- Opening Delimiter -
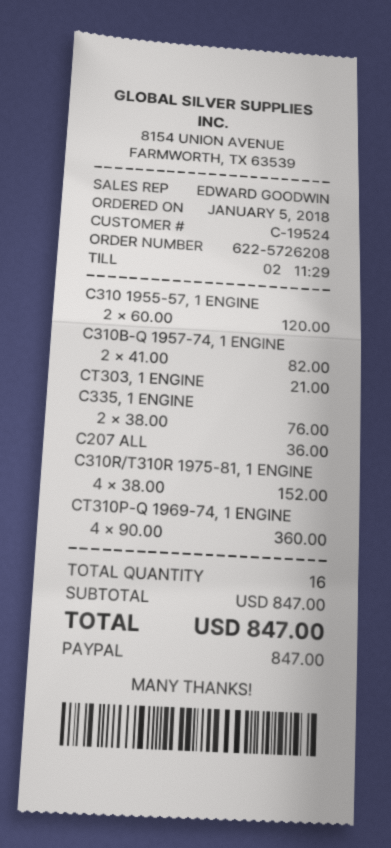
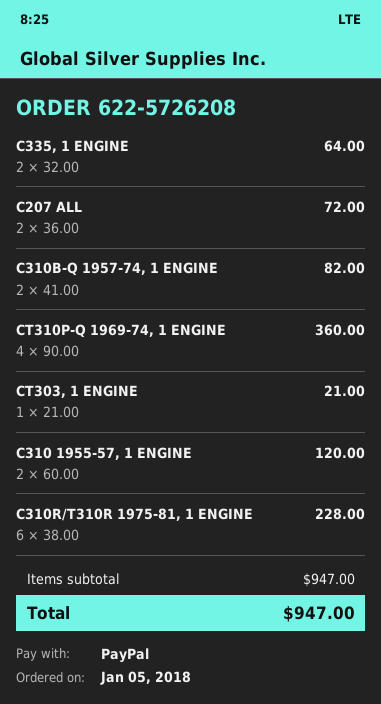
C335, 1 ENGINE: 2 x 38.00 = 76.00 -> 2 x 32.00 = 64.00
C207 ALL: 1 x 36.00 = 36.00 -> 2 x 36.00 = 72.00
C310R/T310R 1975-81, 1 ENGINE: 4 x 38.00 = 152.00 -> 6 x 38.00 = 228.00
subtotal: 847.00 -> 947.00
total: 847.00 -> 947.00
- Closing Delimiter -
What the exercise asks: Please copy each line of the records above that holds the word "ENGINE".

Reply:
C335, 1 ENGINE: 2 x 38.00 = 76.00 -> 2 x 32.00 = 64.00
C310R/T310R 1975-81, 1 ENGINE: 4 x 38.00 = 152.00 -> 6 x 38.00 = 228.00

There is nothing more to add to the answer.